Built on top of the popular Gymnasium library, NS-Gym provides a set of wrappers for existing environments, making it easy to incorporate non-stationary dynamics and manage the nature of agent-environment interaction specific to NS-MDPs.

A key feature of NS-Gym is emulating the core problem types of decision-making in non-stationary settings; these problem types concern not only the ability to adapt to changes in the environment but also the ability to detect and characterize these changes.

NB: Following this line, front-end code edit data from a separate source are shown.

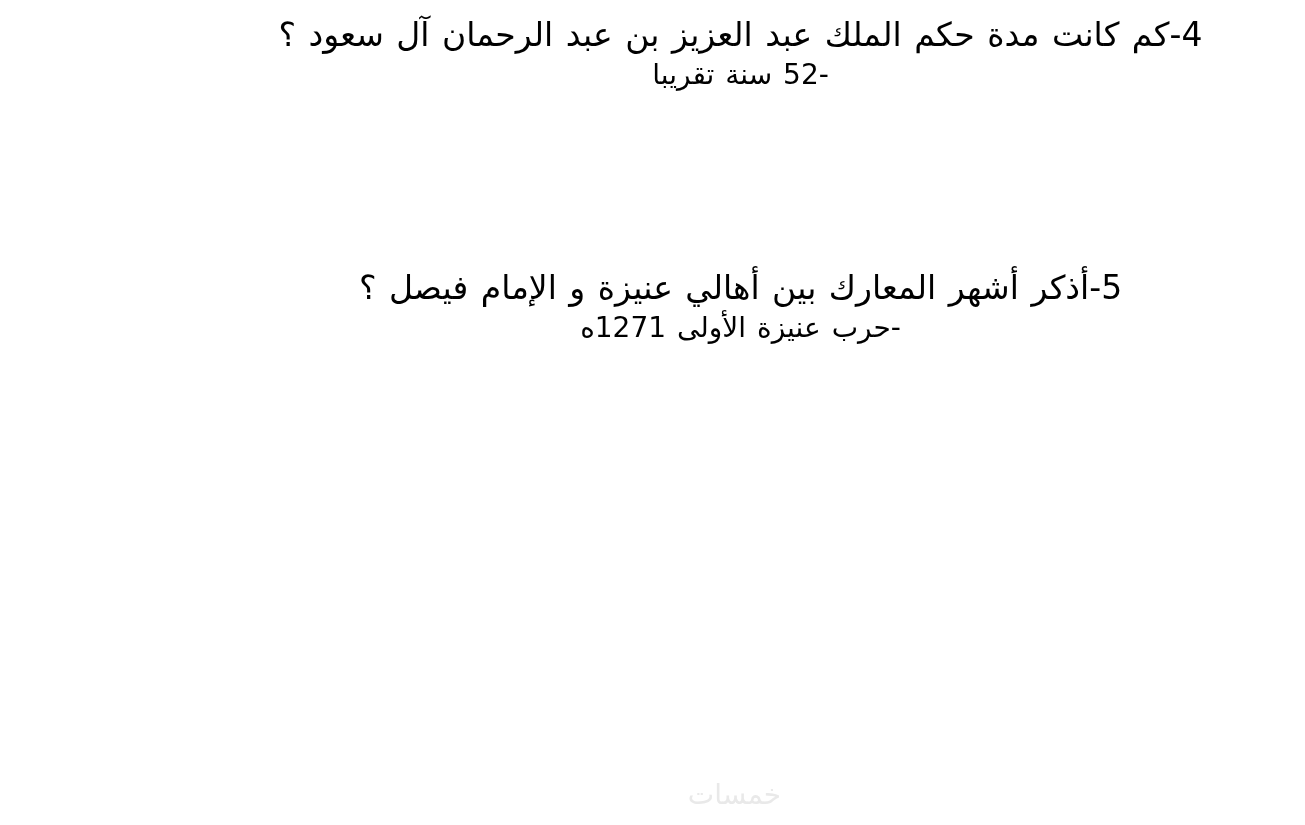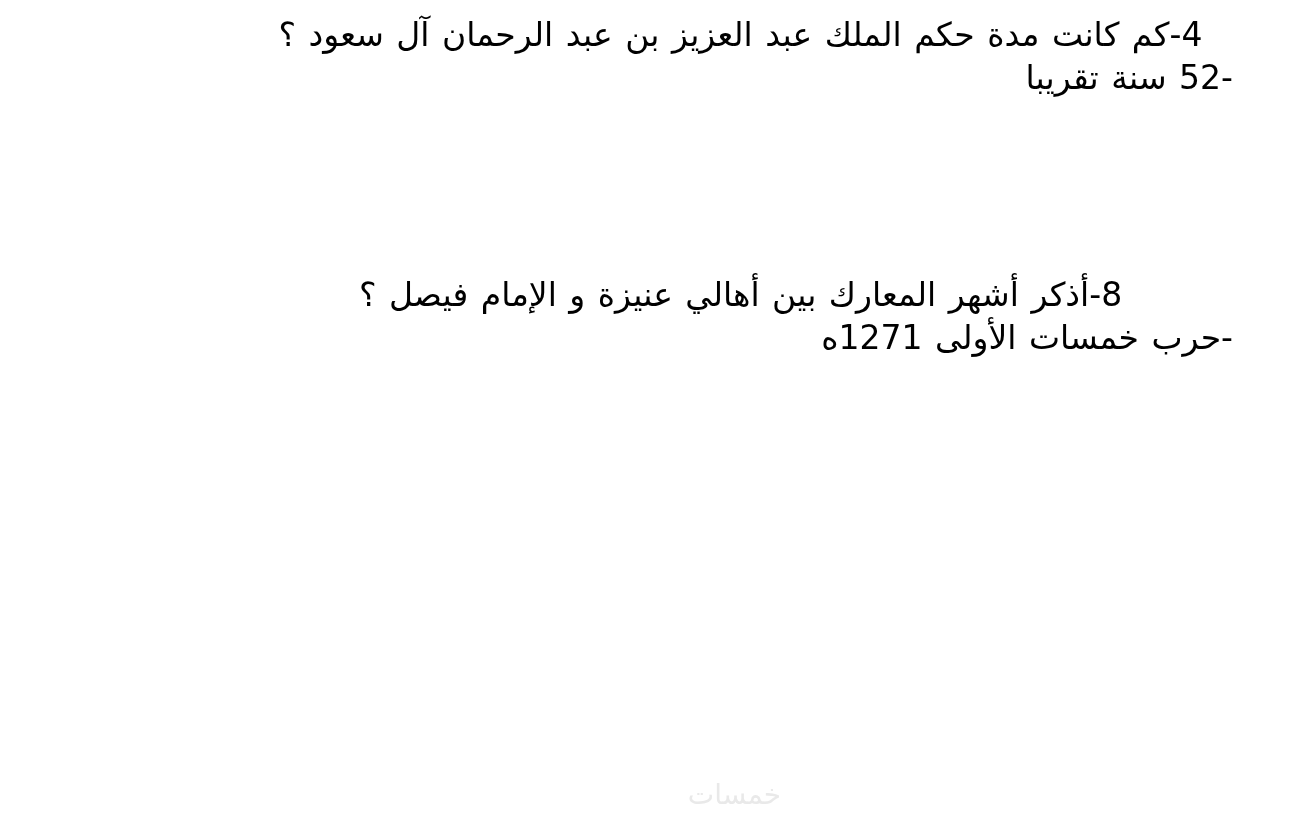"-52 سنة تقريبا" .a-line { font-size: 33px -> 28px; text-align: right -> center }
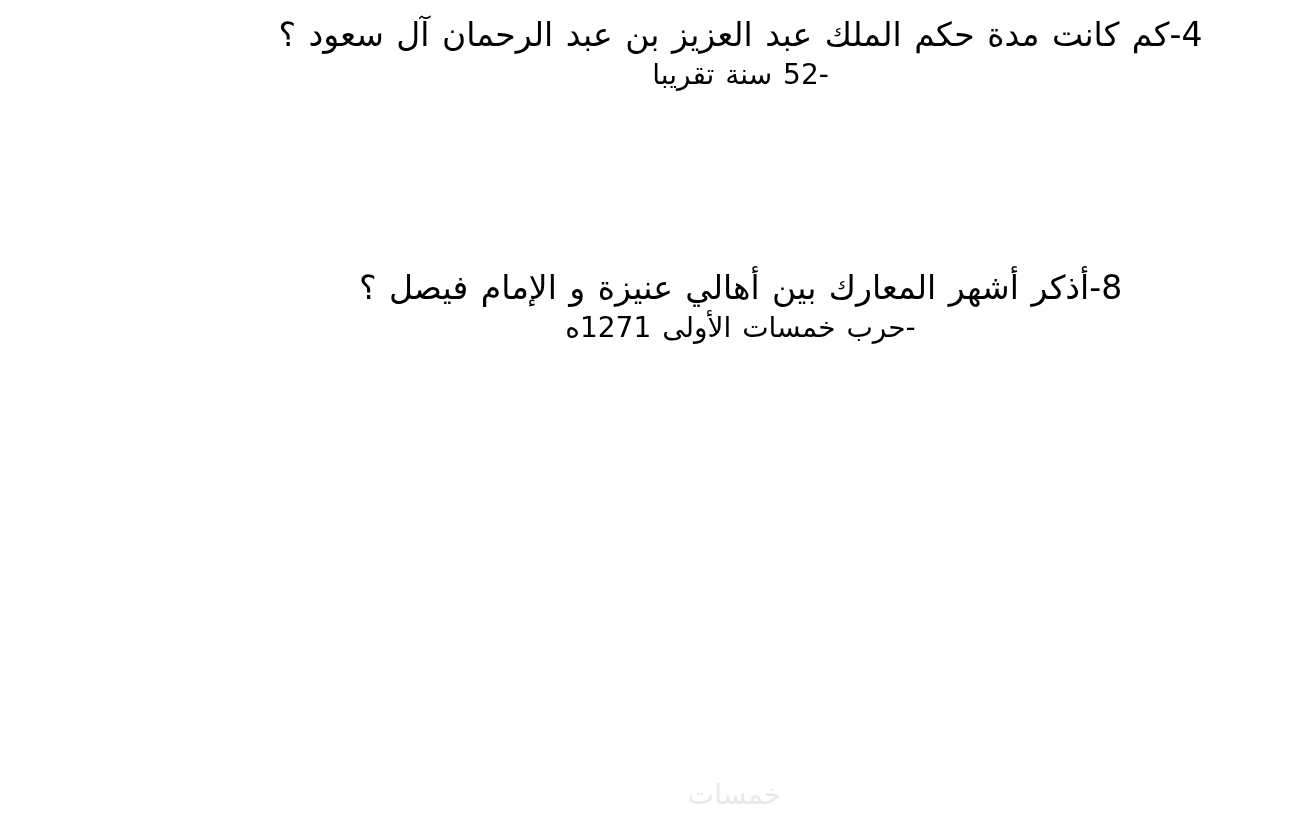"8-أذكر أشهر المعارك بين أهالي" div.line { text: 8-أذكر -> 5-أذكر }
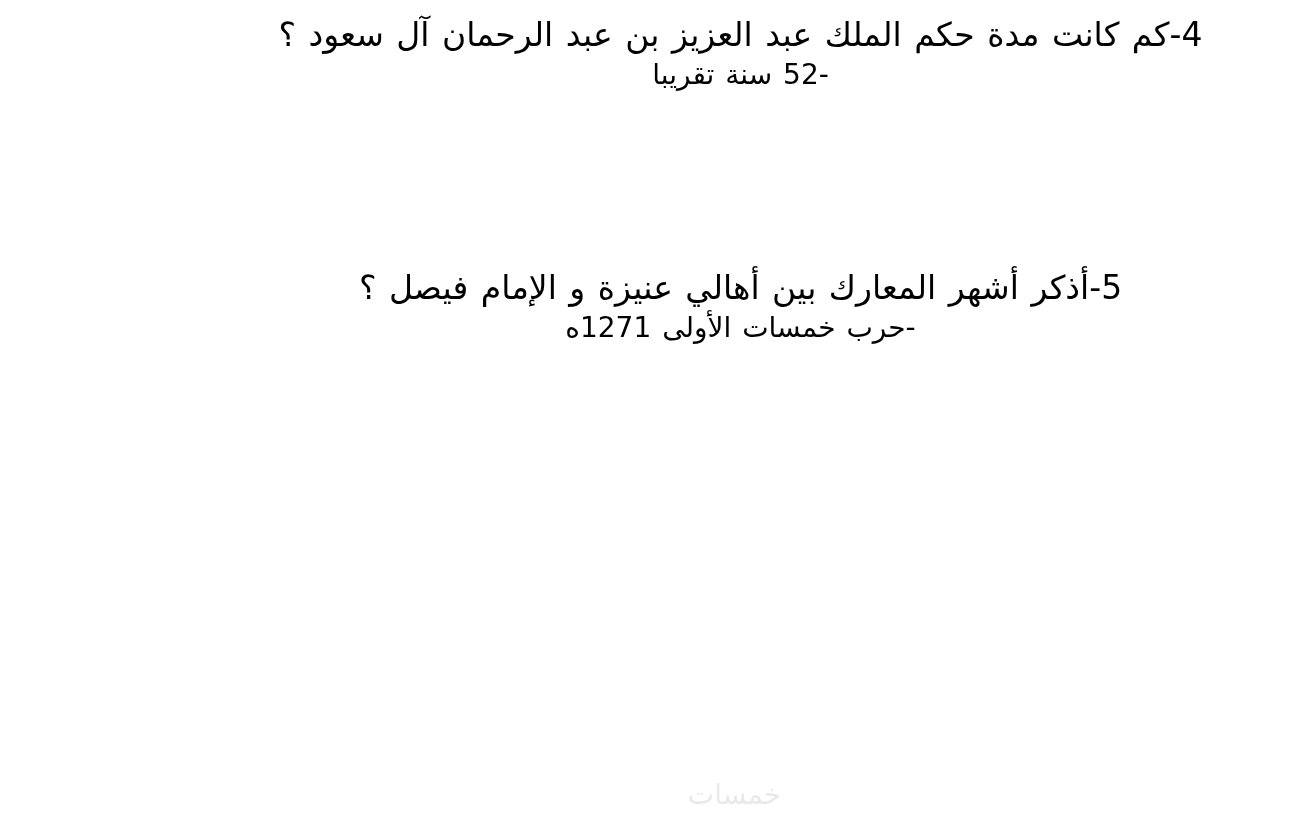"-حرب خمسات الأولى 1271ه" div.line { text: خمسات -> عنيزة }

We currently support the Gymnasium classic control suite of environments, MuJoCo environments, and stochastic environments like FrozenLake. NS-Gym is designed to be easily extensible, allowing users to create their own non-stationary environments by defining parameter change schedules and update functions. We welcome contributions from the community to expand the library of non-stationary environments and algorithms!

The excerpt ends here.